Additionally, I've ported the C code by Brian Mirtich into matlab, but it requires that the vertices of the faces to be ordered in a counterclock-wise direction. Is there a way to be independent form the clockwise or counterclock-wise faces?

Anton Semechko on 24 Jun 2018
Here is a link to a function on FEX that computes inertia tensors of objects represented by triangular surface meshes: https://www.mathworks.com/matlabcentral/fileexchange/48913-compute-exact-rigid-body-parameters-of-objects-represented-by-triangular-surface-meshes

Ricardo Vega Ayora on 25 Jun 2018
Thanks! I've seen that it is actually your code, so great work!
Anton Semechko on 25 Jun 2018
No worries. Let me know if you have any problems using this function with your meshes.

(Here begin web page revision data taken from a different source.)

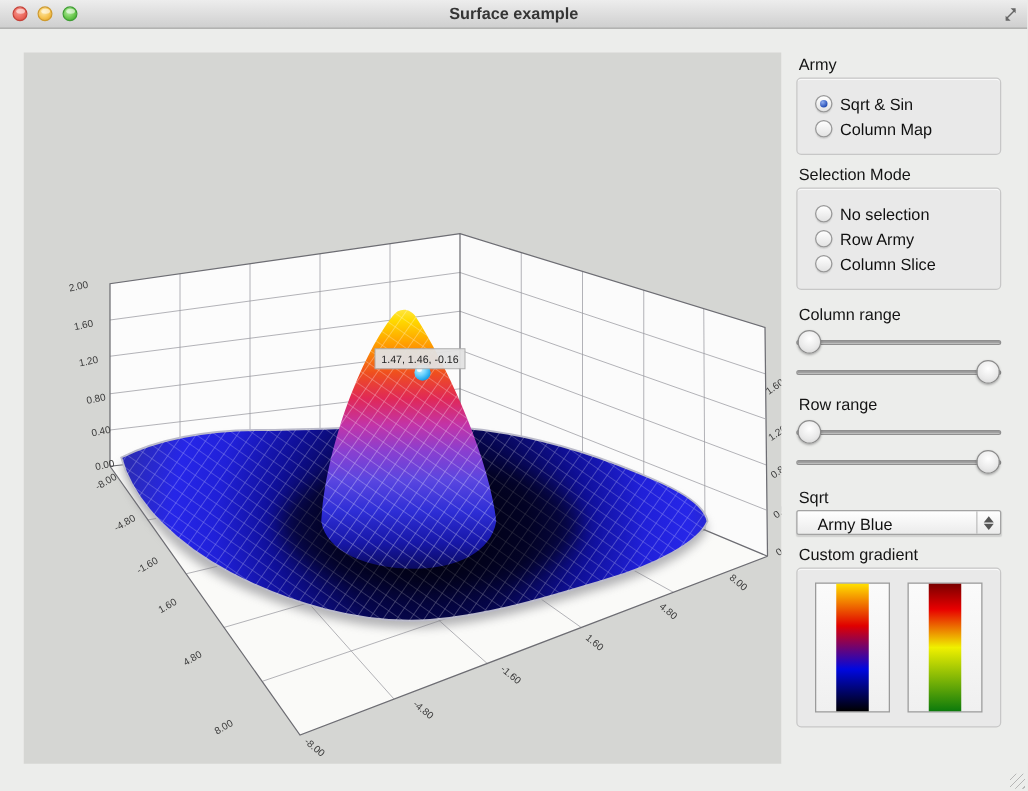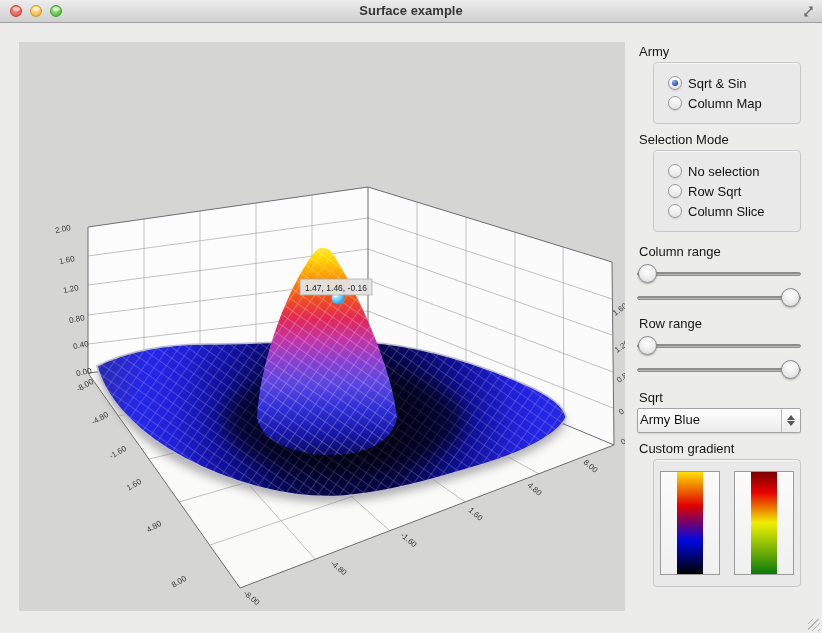--- a/index.html
+++ b/index.html
@@ -25,7 +25,7 @@
   .panel{position:absolute;left:637px;top:44px;width:164px;}
   .side-label{font-size:13px;line-height:15px;color:#141414;margin:0 0 3px 2px;}
   .groupbox{background:#e9e9e9;border:1px solid #c7c7c7;border-radius:4px;
-    box-shadow:inset 0 1px 0 rgba(255,255,255,.7);box-sizing:border-box;margin-left:16px;}
+    box-shadow:inset 0 1px 0 rgba(255,255,255,.7);box-sizing:border-box;}
   .gb-pad{padding:10px 8px 10px 14px;}
   .radio-row{display:flex;align-items:center;gap:6px;height:20px;font-size:13px;color:#111;}
   .radio{width:14px;height:14px;border-radius:50%;box-sizing:border-box;flex:0 0 auto;

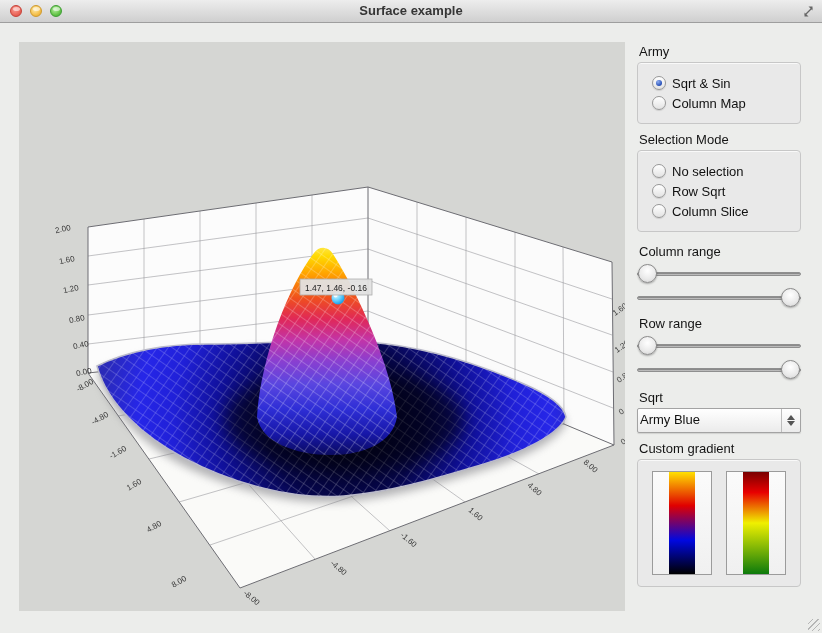--- a/index.html
+++ b/index.html
@@ -243,7 +243,7 @@
       </div>
       <div class="radio-row">
         <span class="radio"></span>
-        <span>Row Sqrt</span>
+        <span>Row Army</span>
       </div>
       <div class="radio-row">
         <span class="radio"></span>

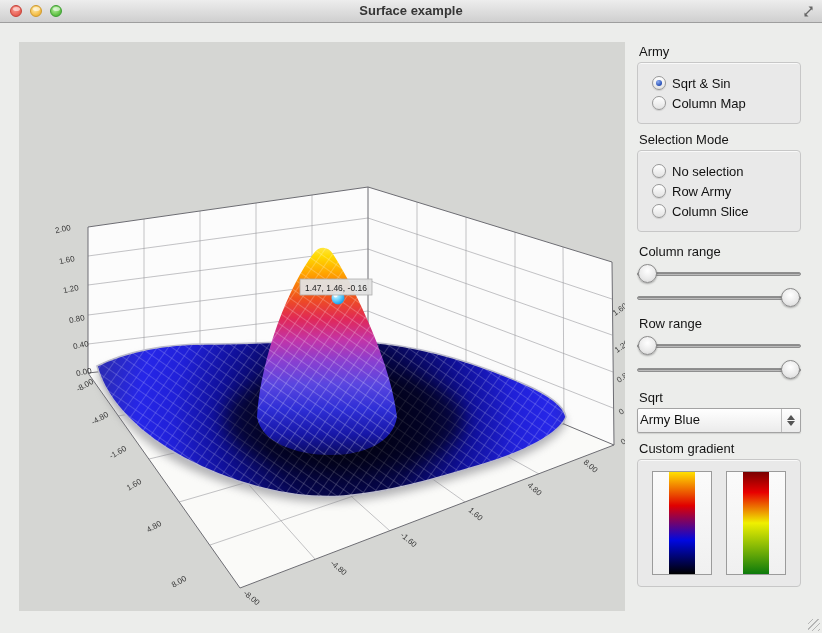--- a/index.html
+++ b/index.html
@@ -42,9 +42,9 @@
     background:radial-gradient(circle at 50% 35%,#ffffff,#e9e9e9 60%,#cfcfcf);
     border:1px solid #8b8b8b;box-sizing:border-box;box-shadow:0 1px 2px rgba(0,0,0,.3);}
   .handle.pos-min{left:1px;} .handle.pos-max{right:1px;}
-  .combo{position:relative;height:25px;border:1px solid #a3a3a3;border-radius:2px;
+  .combo{position:relative;height:20px;border:1px solid #a3a3a3;border-radius:2px;
     background:linear-gradient(#ffffff,#ebebeb);box-shadow:0 1px 1px rgba(0,0,0,.12);
-    font-size:13px;color:#111;line-height:22px;padding-left:2px;box-sizing:border-box;}
+    font-size:13px;color:#111;line-height:22px;padding-left:16px;box-sizing:border-box;}
   .combo .arrows{position:absolute;right:0;top:0;width:18px;height:100%;
     border-left:1px solid #bdbdbd;display:flex;flex-direction:column;
     align-items:center;justify-content:center;gap:1px;}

Image Analyst on 25 Jun 2018
For what it's worth, attached is my image moments demo. It's only 2-D though, not 3-D, but I think adapting it would be easy.

Ricardo Vega Ayora on 25 Jun 2018
Given that you are working with pixels and not with position vectors for the points, how accurate is your method? Does it depend much on the image's resolution?
Image Analyst on 25 Jun 2018
Yes. It's a numerical solution, not an analytical one, so it will depend on the quantization (image resolution).